He quotes an "investment banker based in Dubai":

“We create the same type of products that we do for the conventional markets. We then phone up a Sharia scholar for a Fatwa ... If he doesn't give it to us, we phone up another scholar, offer him a sum of money for his services and ask him for a Fatwa. We do this until we get Sharia compliance. Then we are free to distribute the product as Islamic.”[29]

According to Foster, this practice of shopping for an Islamic scholar who will issue a fatwa testifying that a banking product obeys Shari'ah law has led to financing mechanisms that appear to outsiders to be mortgages "dressed up in Arabic terminology"—such as Mudarabah, or Ijarah (lease agreements) -- being declared "shariah compliant".[29]

Mahmoud El-Gamal believes that from the 1970s to the 2000s there has been an evolution of the industry towards "progressively closer approximations" of the practices of conventional banking, approved by "progressively smaller" numbers of jurists. For example, only a small group of jurists approving "unsecured lending" to retail and corporate customers through the tawarruq mode (where the commodity being financed is immediately sold to raise cash) in the early 2000s.[28] On the other hand, Faleel Jamaldeen describes this change as a natural growing process, where profit and loss sharing was replaced by other contracts because "they were no longer sufficient to meet industry demands for project financing, home finacing, liquidity management and other products".[3]

Independence[edit]

Researchers have also questioned of the independence of and conflicts of interest with Shariah supervisory boards (SSBs) whose employment and compensation is determined by the same institutions (via its board of directors acting on behalf of the shareholders) whose bottom line the SSB's fatawa can make an enormous difference upon. At least one study has found that this arrangement "compromise(s) the independence of the SSB",[30] while another found Islamic financial institutions do "not have practices which ensure transparency in the role and functions of the SSBs".[31]

Scarcity

Another issue is the need for shariah supervisors to be trained in both Islamic commercial law and contemporary financial practices, the scarcity of such people, and the high prices they command as a result. The most popular/highly regarded Shariah supervisors end up working for many institutions, including competitors—one study found the busiest Shariah scholar held 85 positions in Islamic financial institutions and 12 positions in standard-setting bodies, and the top 20 scholars holding 621 sharia board positions,[32]—creating potential conflicts of interest.[33]

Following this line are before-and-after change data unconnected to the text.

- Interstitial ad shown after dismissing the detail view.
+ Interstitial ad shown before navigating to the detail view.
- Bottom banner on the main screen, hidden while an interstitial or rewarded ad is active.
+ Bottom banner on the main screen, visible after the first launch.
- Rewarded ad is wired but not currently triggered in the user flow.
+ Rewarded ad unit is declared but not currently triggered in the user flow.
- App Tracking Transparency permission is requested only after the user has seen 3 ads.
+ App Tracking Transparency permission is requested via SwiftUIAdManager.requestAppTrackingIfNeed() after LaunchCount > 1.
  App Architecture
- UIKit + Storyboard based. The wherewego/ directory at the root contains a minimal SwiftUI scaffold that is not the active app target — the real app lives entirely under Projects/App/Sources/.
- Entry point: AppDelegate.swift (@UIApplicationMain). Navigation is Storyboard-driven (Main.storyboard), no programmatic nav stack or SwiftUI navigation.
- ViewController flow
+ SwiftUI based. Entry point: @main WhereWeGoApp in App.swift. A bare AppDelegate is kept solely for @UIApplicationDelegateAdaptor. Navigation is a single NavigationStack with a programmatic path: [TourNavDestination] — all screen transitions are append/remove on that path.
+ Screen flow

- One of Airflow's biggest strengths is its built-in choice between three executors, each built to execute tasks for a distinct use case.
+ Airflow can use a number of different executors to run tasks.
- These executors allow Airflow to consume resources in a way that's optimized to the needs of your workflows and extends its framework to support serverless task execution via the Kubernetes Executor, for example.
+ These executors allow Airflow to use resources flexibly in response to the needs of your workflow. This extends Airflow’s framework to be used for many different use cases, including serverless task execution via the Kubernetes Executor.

The scarcity also bids up fees. Two researchers noted the small group of Shariah experts "earn as much as US$88,500 per year per bank" and can "charge up to US$500,000 for advice on large capital market transactions."[34][35]

This raises the question of whether what one writer calls "alliance of wealth and Shari'ah scholarship"[36] has been created and led shariah supervisors into what another writer calls "certain changes in viewpoint" resulting in "over-stretching the rules of Shariah".[25][37]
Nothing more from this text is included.